Lutte contre l'EI : « Le Canada restera un partenaire important », affirme l'ambassadeur des États-Unis

Entrevue avec l'ambassadeur des États-Unis à Ottawa, Bruce Heyman

Le Canada restera « un membre fort » de la coalition internationale contre le groupe armé État islamique (EI), même si le pays a annoncé son intention de cesser les frappes aériennes contre le mouvement djihadiste en Irak et en Syrie, a maintenu l'ambassadeur des États-Unis à Ottawa, Bruce Heyman, en entrevue à l'émission 24/60.

Les conservateurs ont déjà dénoncé à plusieurs reprises la décision du gouvernement de Justin Trudeau, y voyant même la raison de l'absence du Canada d'une rencontre de la coalition internationale contre l'EI, qui se tiendra mercredi à Paris.

Mais le diplomate américain, qui précise avoir parlé du retrait des chasseurs CF-18 avec le premier ministre Trudeau et les ministres de la Défense et des Affaires étrangères, Harjit Sajjan et Stéphane Dion, assure que cette perspective ne l'inquiète pas, pas plus qu'elle ne le déçoit.

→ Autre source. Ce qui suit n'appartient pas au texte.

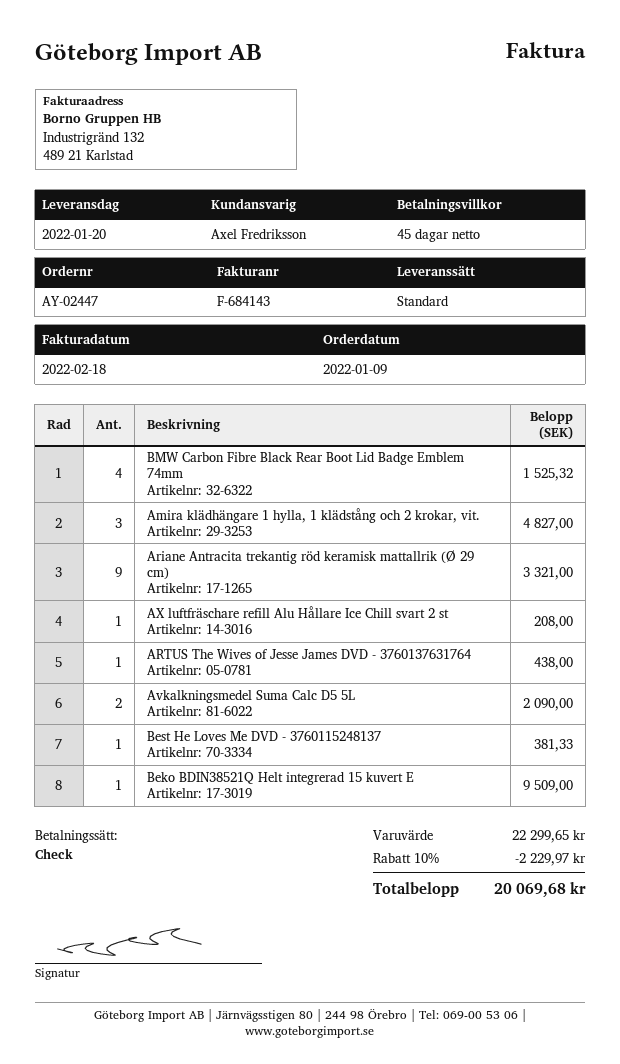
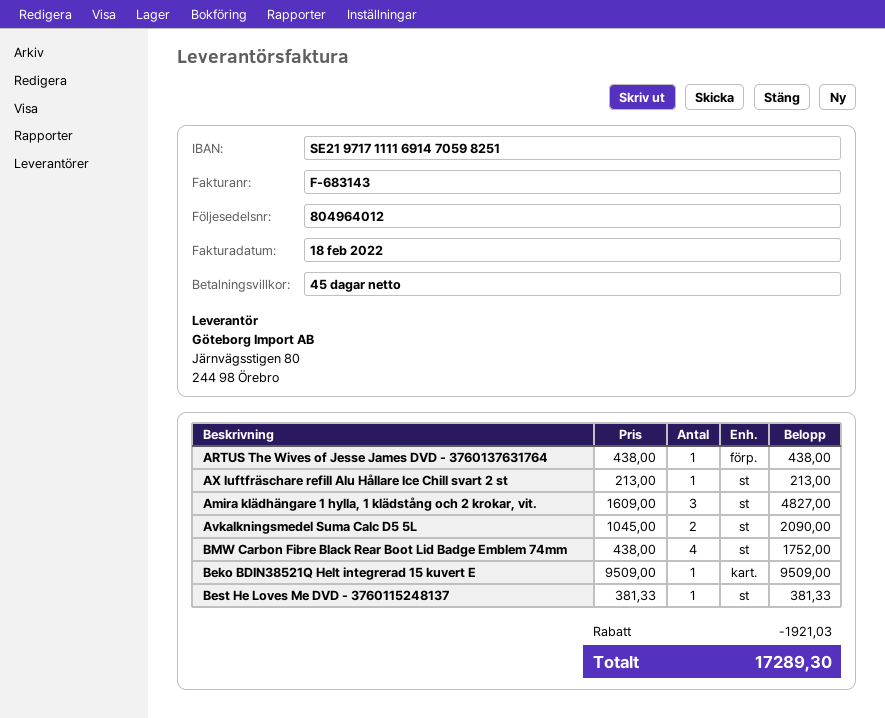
invoice number: F-684143 -> F-683143
BMW Carbon Fibre Black Rear Boot Lid Badge Emblem 74mm: 4 for 1525.32 -> 4 for 1752.00
Ariane Antracita trekantig röd keramisk mattallrik (Ø 29 cm): 9 for 3321.00 -> none
AX luftfräschare refill Alu Hållare Ice Chill svart 2 st: 1 for 208.00 -> 1 for 213.00
discount: 2229.97 -> 1921.03
total: 20069.68 -> 17289.30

« Le Canada restera un partenaire important », affirme-t-il.

« Je suis convaincu que nous travaillerons en étroite collaboration, en tant que solides alliés. Le Canada est déterminé à faire partie de la coalition. » — Bruce Heyman, ambassadeur des États-Unis au Canada

« Le militaire, c'est important, mais ce n'est pas tout », explique le diplomate américain.

 Il y a beaucoup de façons d'aider », poursuit-il. Premièrement, il faut lutter contre les combattants étrangers qui recrutent nos jeunes. Deuxièmement, il faut leur couper les vivres - et nous travaillons là-dessus avec nos alliés. Troisièmement, [il y a] les efforts humanitaires. »

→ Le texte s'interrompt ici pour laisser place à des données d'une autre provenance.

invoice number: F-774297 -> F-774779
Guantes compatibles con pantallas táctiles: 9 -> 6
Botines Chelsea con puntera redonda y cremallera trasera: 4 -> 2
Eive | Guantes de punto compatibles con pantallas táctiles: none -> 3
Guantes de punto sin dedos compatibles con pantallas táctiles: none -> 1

« Le Canada prend les devants en accueillant les réfugiés syriens, illustre M. Heyman. Nous faisons face à une crise humanitaire d'une ampleur inouïe. »

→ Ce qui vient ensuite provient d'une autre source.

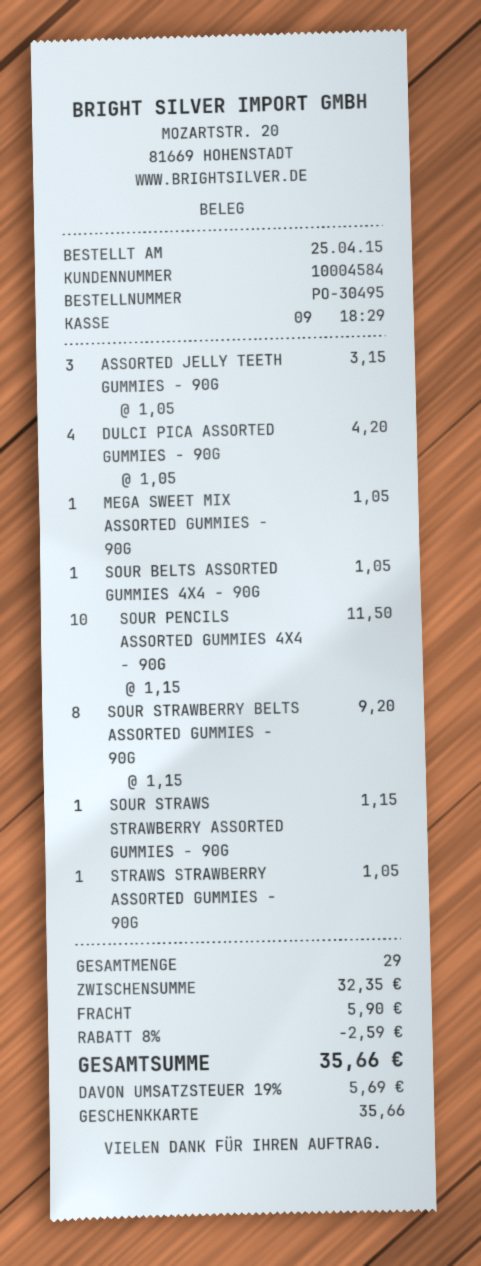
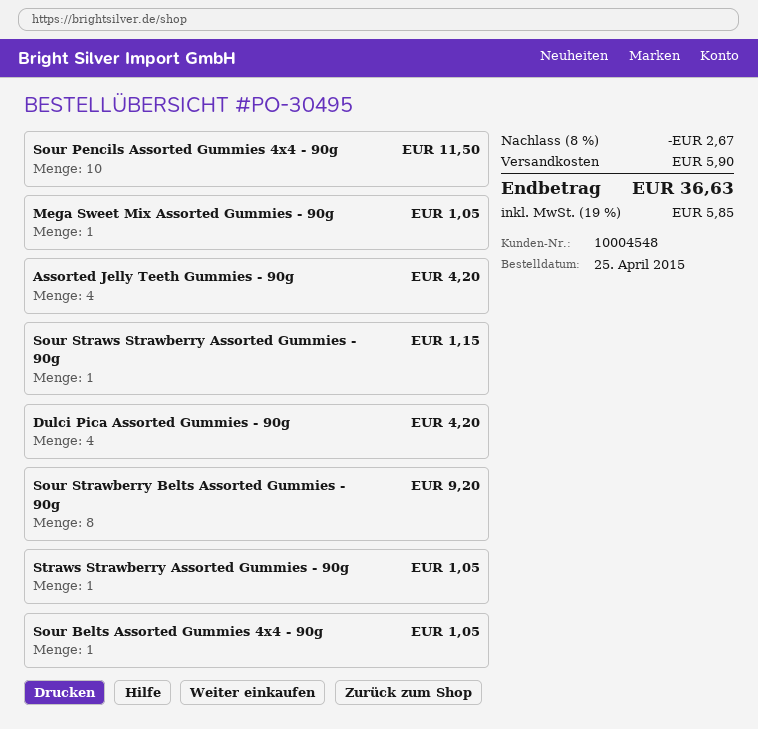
customer number: 10004584 -> 10004548
ASSORTED JELLY TEETH GUMMIES - 90G: 3 for 3.15 -> 4 for 4.20
discount: 8% = 2.59 -> 8% = 2.67
tax: 19% = 5.69 -> 19% = 5.85
total: 35.66 -> 36.63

Un premier dîner entre un président américain et un premier ministre canadien en près de 20 ans

Justin Trudeau et Barack Obama à Manille Justin Trudeau et Barack Obama à Manille, en novembre dernier  Photo :  Jonathan Ernst/Reuters

Entré en fonction il y a 11 semaines à peine, le premier ministre Trudeau a déjà été invité à un dîner avec le président Obama. Les deux hommes se rencontreront à la Maison-Blanche le 10 mars prochain.

L'ambassadeur américain y voit un « geste important ». « C'est la façon la plus significative d'honorer un allié de confiance, un ami, un voisin, un lien étroit », estime-t-il.

« C'est non seulement un repas, mais c'est un jour pour collaborer, communiquer, discuter d'enjeux internationaux et d'enjeux importants, de façons de faire croître l'économie, de solutions aux problèmes du monde, explique-t-il. Les deux hommes auront beaucoup de temps pour travailler ensemble. »

Un privilège dont n'a jamais bénéficié son prédécesseur conservateur Stephen Harper en près de 10 ans. Le libéral Paul Martin n'y avait pas eu droit non plus au cours de son court règne de trois ans.

Le dernier événement du genre remonte en fait à avril 1997 : Jean Chrétien avait alors été l'invité de Bill Clinton.

Le diplomate minimise cependant cette longue période, décrivant les dîners officiels comme des « événements rares ». « Le président Obama a seulement tenu neuf dîners officiels - un ou deux par an » depuis son accession à la présidence, en 2009, précise M. Heyman. « Les présidents [américains] et les premiers ministres [canadiens] se sont rencontrés, parlé au téléphone, fait-il valoir, mais un dîner officiel, c'est très spécial. »

Peut-on parler d'un nouveau départ? « Il faut comprendre que les États-Unis et le Canada ont des liens étroits sur les plans culturel, commercial et géopolitique prudent. Chaque nouveau gouvernement est une occasion d'entamer un nouveau dialogue et nous travaillons de près avec le gouvernement Trudeau », répond-il.

« Nous sommes heureux de travailler avec eux », reconnaît-il néanmoins.